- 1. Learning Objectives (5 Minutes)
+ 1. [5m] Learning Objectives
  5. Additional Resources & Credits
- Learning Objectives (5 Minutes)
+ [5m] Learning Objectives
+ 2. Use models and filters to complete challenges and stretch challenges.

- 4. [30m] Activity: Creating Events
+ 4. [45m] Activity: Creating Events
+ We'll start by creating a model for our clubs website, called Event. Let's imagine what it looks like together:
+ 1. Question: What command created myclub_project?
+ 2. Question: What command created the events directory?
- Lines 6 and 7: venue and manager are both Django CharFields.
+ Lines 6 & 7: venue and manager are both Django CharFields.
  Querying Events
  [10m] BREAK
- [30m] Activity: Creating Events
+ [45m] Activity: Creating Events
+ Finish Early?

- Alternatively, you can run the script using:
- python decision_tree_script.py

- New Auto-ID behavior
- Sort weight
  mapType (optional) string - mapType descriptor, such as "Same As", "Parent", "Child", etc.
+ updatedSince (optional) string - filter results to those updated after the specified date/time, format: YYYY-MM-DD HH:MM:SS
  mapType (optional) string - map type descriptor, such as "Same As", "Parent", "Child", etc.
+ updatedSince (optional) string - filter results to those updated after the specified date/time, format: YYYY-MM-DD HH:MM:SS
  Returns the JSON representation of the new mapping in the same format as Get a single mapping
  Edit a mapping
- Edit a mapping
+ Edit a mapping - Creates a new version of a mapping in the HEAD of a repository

┄┄┄┄┄┄┄┄┄┄┄┄┄┄┄┄┄┄┄┄

| Instructions to follow |
The data must be retyped in full, exactly as it reads.

| Completed exercise |
- 1. Learning Objectives (5 Minutes)
+ 1. [5m] Learning Objectives
  5. Additional Resources & Credits
- Learning Objectives (5 Minutes)
+ [5m] Learning Objectives
+ 2. Use models and filters to complete challenges and stretch challenges.

- 4. [30m] Activity: Creating Events
+ 4. [45m] Activity: Creating Events
+ We'll start by creating a model for our clubs website, called Event. Let's imagine what it looks like together:
+ 1. Question: What command created myclub_project?
+ 2. Question: What command created the events directory?
- Lines 6 and 7: venue and manager are both Django CharFields.
+ Lines 6 & 7: venue and manager are both Django CharFields.
  Querying Events
  [10m] BREAK
- [30m] Activity: Creating Events
+ [45m] Activity: Creating Events
+ Finish Early?

- Alternatively, you can run the script using:
- python decision_tree_script.py

- New Auto-ID behavior
- Sort weight
  mapType (optional) string - mapType descriptor, such as "Same As", "Parent", "Child", etc.
+ updatedSince (optional) string - filter results to those updated after the specified date/time, format: YYYY-MM-DD HH:MM:SS
  mapType (optional) string - map type descriptor, such as "Same As", "Parent", "Child", etc.
+ updatedSince (optional) string - filter results to those updated after the specified date/time, format: YYYY-MM-DD HH:MM:SS
  Returns the JSON representation of the new mapping in the same format as Get a single mapping
  Edit a mapping
- Edit a mapping
+ Edit a mapping - Creates a new version of a mapping in the HEAD of a repository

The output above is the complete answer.